There is no tendency to polyposis and hence the name HNPCC.

 

Lynch syndrome accounts for approximately 2% to 5% of all cases of CRC (colorectal cancer) (1,2,3).

  • it is the most common genetic syndrome associated with an increased susceptibility to CRC

Characteristics of Lynch syndrome

  • individuals with Lynch syndrome have a 60%-80% risk for CRC, as well as an increased risk for cancers, most notably endometrial cancer

    • endometrial cancer is the second most common malignancy in Lynch syndrome with a lifetime risk between 40% and 60%, often occurring before CRC in females

    • Lynch syndrome is also associated with an increased relative risk for cancer in the stomach, ovary, small bowel, pancreas, ureter, renal pelvis, biliary tract, and brain

    • one of the major characteristics (phenotype) of Lynch syndrome carriers is that cancer often develops at an earlier age than in the general population

      • for example, the average age of onset for CRC and endometrial cancer for individuals with Lynch syndrome is approximately 44 and 48 years, respectively, compared to 65 years for colorectal and 60 years for endometrial sporadic carcinomas in the general population

      • the incidence of synchronous (multiple primary cancers occurring simultaneously) and metachronous (multiple cancers occurring at intervals) CRCs occur in up to 50% of individuals with Lynch syndrome, compared to less than 20% risk in individuals with sporadic CRC

      • further, CRC in Lynch syndrome patients often occurs in the right or proximal colon in contrast to predominance of sigmoid/distal carcinomas in sporadic disease

      • pathologic features of Lynch syndrome-associated CRC often include tumor-infiltrating lymphocytes, Crohn's like reactions, signet ring cells, and mucinous adenocarcinoma. These pathologic features of Lynch syndrome are less typically found in sporadic CRC and often are red flags for Lynch syndrome

      • there is a controversial association between Lynch syndrome and breast cancer. Study evidence revealed 50% of breast cancers arising in Lynch syndrome mutation carriers had a loss of mismatch repair proteins (3)
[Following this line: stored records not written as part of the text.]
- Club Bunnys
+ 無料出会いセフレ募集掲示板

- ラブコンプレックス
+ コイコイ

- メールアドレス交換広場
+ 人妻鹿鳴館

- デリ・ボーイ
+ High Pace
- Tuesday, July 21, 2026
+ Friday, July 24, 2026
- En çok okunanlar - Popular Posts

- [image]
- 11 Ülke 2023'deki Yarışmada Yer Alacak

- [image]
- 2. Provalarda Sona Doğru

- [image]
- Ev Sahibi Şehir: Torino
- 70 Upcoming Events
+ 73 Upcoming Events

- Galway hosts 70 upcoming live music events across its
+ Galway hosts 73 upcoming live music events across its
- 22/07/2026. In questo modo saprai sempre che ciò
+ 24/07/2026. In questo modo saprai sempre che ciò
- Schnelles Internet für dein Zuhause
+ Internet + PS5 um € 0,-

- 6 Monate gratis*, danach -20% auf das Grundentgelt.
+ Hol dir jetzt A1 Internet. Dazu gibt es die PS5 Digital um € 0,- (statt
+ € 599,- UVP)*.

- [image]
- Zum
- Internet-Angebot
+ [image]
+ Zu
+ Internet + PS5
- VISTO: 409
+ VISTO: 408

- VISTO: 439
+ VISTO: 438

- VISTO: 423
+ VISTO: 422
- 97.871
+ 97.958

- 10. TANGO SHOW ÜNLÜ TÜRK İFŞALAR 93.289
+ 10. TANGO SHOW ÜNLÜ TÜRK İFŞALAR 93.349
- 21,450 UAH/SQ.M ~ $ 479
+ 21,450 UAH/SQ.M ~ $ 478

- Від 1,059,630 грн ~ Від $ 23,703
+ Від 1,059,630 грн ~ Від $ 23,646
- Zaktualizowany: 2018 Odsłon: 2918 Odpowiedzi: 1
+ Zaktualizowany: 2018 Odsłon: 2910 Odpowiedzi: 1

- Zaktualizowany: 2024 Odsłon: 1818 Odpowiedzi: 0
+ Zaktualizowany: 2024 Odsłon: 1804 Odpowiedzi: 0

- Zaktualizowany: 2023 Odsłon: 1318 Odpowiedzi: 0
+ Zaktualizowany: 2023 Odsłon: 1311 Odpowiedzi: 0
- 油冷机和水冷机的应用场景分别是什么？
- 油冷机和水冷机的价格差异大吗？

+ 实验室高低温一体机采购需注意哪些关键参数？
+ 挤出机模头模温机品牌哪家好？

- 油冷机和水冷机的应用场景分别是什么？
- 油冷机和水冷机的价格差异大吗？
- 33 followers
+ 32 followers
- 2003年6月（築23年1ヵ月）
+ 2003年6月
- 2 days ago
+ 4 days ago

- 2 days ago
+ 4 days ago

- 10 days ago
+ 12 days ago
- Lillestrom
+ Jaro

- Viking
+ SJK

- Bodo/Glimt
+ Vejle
Lynch syndrome is a genetic condition caused by germ line mutations or alterations in any one of the four genes known as mismatch repair (MMR) genes

  • MMR genes are essential to maintain the integrity of the DNA, checking for and correcting mistakes that if not repaired have the potential for tumor formation and cancer development
    • the four MMR genes implicated in the Lynch syndrome are MLH1, MSH2, MSH6, and PMS2

Lynch syndrome is transmitted in a mendelian autosomal-dominant (AD) pattern of inheritance whereby individuals with Lynch syndrome have a 50% chance of transmitting the genetic mutation to each of their offspring. Individuals with Lynch syndrome are born with a normal functioning gene (wild type allele) on one chromosome and a mutated gene on the other chromosome

  • despite the presence of a Lynch syndrome-associated gene mutation at birth (known as the 'first hit'), cancer does not arise unless there is a loss of function (or acquired somatic mutation) on the remaining chromosomal gene or allele (second hit)
    • this acquired mutation is likely because of gene/environment interaction and leads to a 'second hit' that disables the remaining wild-type allele. The second hit leads to the development of cancer due to the loss of the protective repair mechanisms of the MMR genes
    • the requirement for the second hit illustrates why some individuals with the genetic mutation might not develop Lynch syndrome-associated cancers

Individuals with a high risk of HNPCC should be offered annual or biannual colonoscopies from the age of 25 years (4).

 

Individuals with Lynch Syndrome have a high lifetime risk of developing CRC (15% - 80%), including a variety of other malignancies such as ovarian, pancreatic, gastric, biliary tract, urothelial (ureter, renal pelvis), sebaceous gland adenomas, keratoacanthomas, and brain cancers (5,6)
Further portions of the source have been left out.